Backed by climate and innovation discourses, these projects sideline local
opposition and endanger traditional livelihoods. In Covas do Barroso, plans for
Europe’s largest open-pit lithium mine threaten community displacement and
ecosystem destruction (EJAtlas, n.d.). The grassroots movement Unidxs em Defesa
de Covas do Barroso is actively resisting this green extractivism, defending a
vision of territory grounded in care, heritage, and ecological interdependence
(Antonelli & Sini, 2024).
Thus, concerned that
a greening and security discourse in the European transition agenda hides
its reliance on resource appropriation from the Global South and the
peripheries of Europe;
mineral extraction is framed as essential for and compatible with
sustainable development and climate change mitigation;
only 5 Member States of the EU have ratified the ILO169 Indigenous and
Tribal Peoples Convention, protecting the rights of Indigenous and Tribal
Peoples, including the principle of Free, Prior and Informed Consent to
their relocation;
the Critical Raw Materials Act limits the rights of Indigenous peoples and
communities affected by extraction projects to consultations, ignoring the
principles of Free, Prior and Informed Consent;
current trade agreements impose an unsustainable neo-liberal European
model of development based on infinite economic growth, privatisation of
public sectors, nature commodification, and primacy of European import
desires over local and national needs and affected communities’ rights,
while also displacing and disregarding non-Eurocentric knowledge systems
and worldviews;
Emphasising again the arguments made in previous FYEG resolutions “Indigenous
rights are human rights!”, and “A Degrowth Transition Towards Post-Growth
Economies” and in FYEG’s political platform that
All trade agreements by the EU and by European countries must respect the
rights of the indigenous communities directly or indirectly affected in
the counterpart and possibly in neighbouring states. This must entail
respect for ILO Convention 169 alongside core human rights conventions.

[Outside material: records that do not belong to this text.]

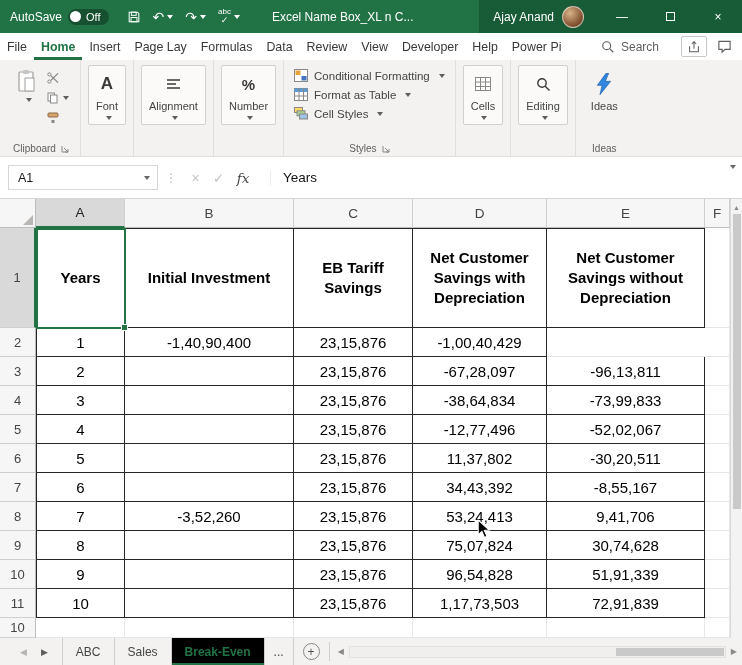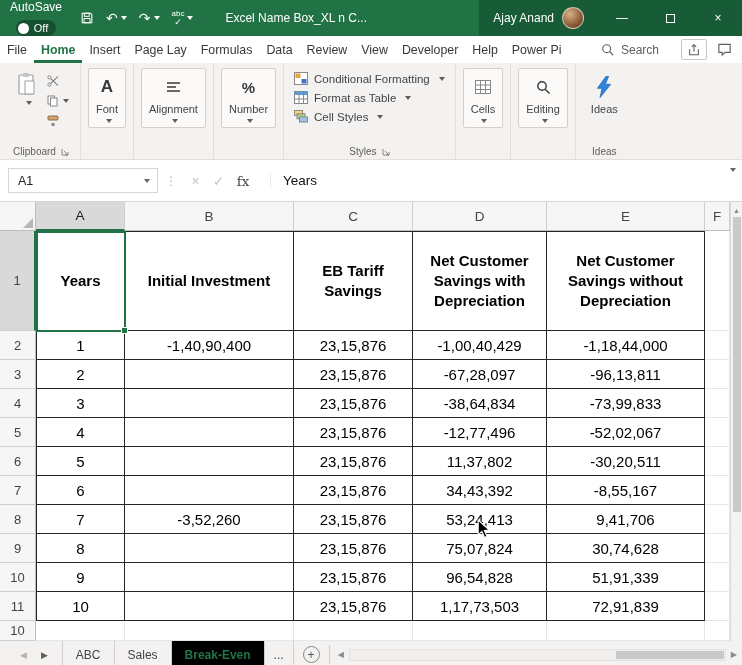--- a/index.html
+++ b/index.html
@@ -2,21 +2,21 @@
 <html><head>
 <meta charset="utf-8">
 <style>
   * { box-sizing:border-box; margin:0; padding:0; }
   html,body { width:742px; height:665px; overflow:hidden; }
   body { font-family:"Liberation Sans", sans-serif; }
   .app { width:742px; height:665px; display:flex; flex-direction:column; background:#fff; position:relative; }
 
   
   .title-bar { flex:0 0 33px; background:#217346; display:flex; align-items:center; color:#fff; }
-  .autosave { display:flex; align-items:center; gap:6px; margin-left:10px; font-size:12px;flex-direction:column; }
+  .autosave { display:flex; align-items:center; gap:6px; margin-left:10px; font-size:12px; }
   .pill { display:flex; align-items:center; gap:5px; background:rgba(0,0,0,.30); border-radius:9px; padding:2px 8px 2px 2px; font-size:11px; }
   .knob { width:11px; height:11px; border-radius:50%; background:#fff; }
   .qat { display:flex; align-items:center; margin-left:12px; height:100%; }
   .tbtn { display:flex; align-items:center; justify-content:center; padding:0 6px; height:100%; font-size:14px; color:#fff; }
   .cw { width:0; height:0; border-left:3px solid transparent; border-right:3px solid transparent; border-top:4px solid #fff; display:inline-block; margin-left:3px; }
   .cg { border-top-color:#605e5c; }
   .abc { display:flex; flex-direction:column; align-items:center; line-height:1; font-size:8px; }
   .abc .ck { font-size:9px; }
   .doc-title { margin-left:26px; font-size:12px; white-space:nowrap; overflow:hidden; }
   .account { margin-left:auto; background:#185c37; height:100%; display:flex; align-items:center; gap:8px; padding:0 14px; font-size:12px; white-space:nowrap; }
@@ -49,21 +49,21 @@
   .style-row { display:flex; align-items:center; gap:6px; font-size:11.5px; color:#444; padding:3px 3px; white-space:nowrap; }
 
   
   .formula-bar { flex:0 0 42px; background:#fff; border-bottom:1px solid #d6d6d6; display:flex; align-items:center; padding-left:8px; position:relative; }
   .name-box { width:150px; height:25px; border:1px solid #d6d6d6; display:flex; align-items:center; }
   .name-box .txt { flex:1; padding-left:9px; font-size:12.5px; color:#222; }
   .nb-caret { width:20px; display:flex; align-items:center; justify-content:center; }
   .cgray { width:0; height:0; border-left:3.5px solid transparent; border-right:3.5px solid transparent; border-top:4.5px solid #666; }
   .fdots { color:#b0b0b0; margin:0 7px; font-size:12px; }
   .fbtn { width:23px; text-align:center; font-size:14px; color:#c6c4c2; }
-  .fx { width:26px; text-align:center; color:#444; font-size:13.5px; font-family:"DejaVu Serif", serif; }
+  .fx { width:26px; text-align:center; color:#444; font-size:13.5px; font-family:"DejaVu Serif", serif; font-style:italic; }
   .fvalue { margin-left:14px; padding-left:12px; border-left:1px solid #ececec; font-size:13.5px; color:#111; }
   .fbar-expand { position:absolute; right:6px; top:50%; transform:translateY(-50%); }
 
   
   .grid { position:relative; flex:0 0 439px; background:#fff; overflow:hidden; font-size:15px; }
   .g-row { display:flex; width:730px; align-items:stretch; }
   .g-corner { flex:0 0 36px; background:#f6f6f6; border-right:1px solid #bdbdbd; border-bottom:1px solid #bdbdbd; position:relative; }
   .g-corner::after { content:""; position:absolute; right:2px; bottom:2px; border-style:solid; border-width:0 0 10px 10px; border-color:transparent transparent #b8b6b4 transparent; }
   .col-h { display:flex; align-items:center; justify-content:center; background:#f6f6f6; border-right:1px solid #cfcfcf; border-bottom:1px solid #bdbdbd; color:#444; font-size:13.5px; }
   .col-h.sel { background:#d9d9d9; border-bottom:2px solid #217346; color:#222; }
@@ -369,21 +369,20 @@
         <div class="cell hdr ctop" style="flex: 0 0 134px;">Net Customer Savings with Depreciation</div>
         <div class="cell hdr ctop" style="flex: 0 0 158px;">Net Customer Savings without Depreciation</div>
         <div class="cell light" style="flex: 1 1 auto;"></div>
       </div>
       <div class="g-row" style="height: 29px;">
         <div class="row-h">2</div>
         <div class="cell cfirst" style="flex: 0 0 89px;">1</div>
         <div class="cell" style="flex: 0 0 169px;">-1,40,90,400</div>
         <div class="cell" style="flex: 0 0 119px;">23,15,876</div>
         <div class="cell" style="flex: 0 0 134px;">-1,00,40,429</div>
-        <div class="cell" style="flex: 0 0 158px;">-1,18,44,000</div>
         <div class="cell light" style="flex: 1 1 auto;"></div>
       </div>
       <div class="g-row" style="height: 29px;">
         <div class="row-h">3</div>
         <div class="cell cfirst" style="flex: 0 0 89px;">2</div>
         <div class="cell" style="flex: 0 0 169px;"></div>
         <div class="cell" style="flex: 0 0 119px;">23,15,876</div>
         <div class="cell" style="flex: 0 0 134px;">-67,28,097</div>
         <div class="cell" style="flex: 0 0 158px;">-96,13,811</div>
         <div class="cell light" style="flex: 1 1 auto;"></div>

Furthermore, these indigenous communities must be consulted and
represented in the discussions and evaluation of the agreement either by a
representative or, where possible, a collective or council representing
them;
The devastation caused by neoliberal capitalism cannot be solved by the
same expansionist principles with a green facade. A global political
perspective is essential to address ecological injustices and the unequal
distribution of impacts. This includes ending resource appropriation from
the Global South by the Global North and debt cancellation, alongside
urgent decarbonization by countries with the greatest historical
emissions.
Degrowth is a demand for effective decolonization. Countries in the global
south should be free to organise their resources and labour around meeting
human needs rather than around servicing Northern growth.
We as FYEG call upon
the EU to question and move beyond a development model based on infinite
economic growth, privatisation of commons, nature commodification, and
thus extractivism;
the EU to recognise and interact with different, non-extractive ways of
relating to nature stemming from non-Eurocentric worldviews;
the Greens/EFAEuropean Green Party to recognise the systemic plunder of resources from the
Global South and the peripheries of Europe that is still being promoted by
the European energy transition and recognise its unequal distribution of
costs and benefits;
the Greens/EFAEuropean Green Party to support the demands of resistance and grassroot
movements such as those in West Papua, the Democratic Republic of the
Congo, Serbia and Portugal;
Member States to address historical injustices by attending and committing
to demands of redistribution and reparation;
all Member States to ratify the ILO169 Indigenous and Tribal Peoples
Convention;
the European Commission to integrate the principles of Free, Prior and
Informed consent for Indigenous and other affected communities into every
trade agreement negotiation with external partners.
Footnotes and references
1 Extractivism is a model of overexploitation where local communities and
environments bear the damage without benefitting, leading to ecosystem
depletion, harm to human health, and the erosion of knowledge through structural
violence, particularly dispossession (Ojeda et al., 2022). It refers to labour
appropriation through exploitative economic, social, and ecological relations,
rooted in colonial legacies, rather than small-scale mining practices (Bruna,
2022).
2 The core–periphery model of imperialism explains how wealth, power, and
resources are concentrated in dominant “core” countries, while “peripheral” ones
are kept economically dependent, exploited for raw materials and labour, and
structurally blocked from equal development.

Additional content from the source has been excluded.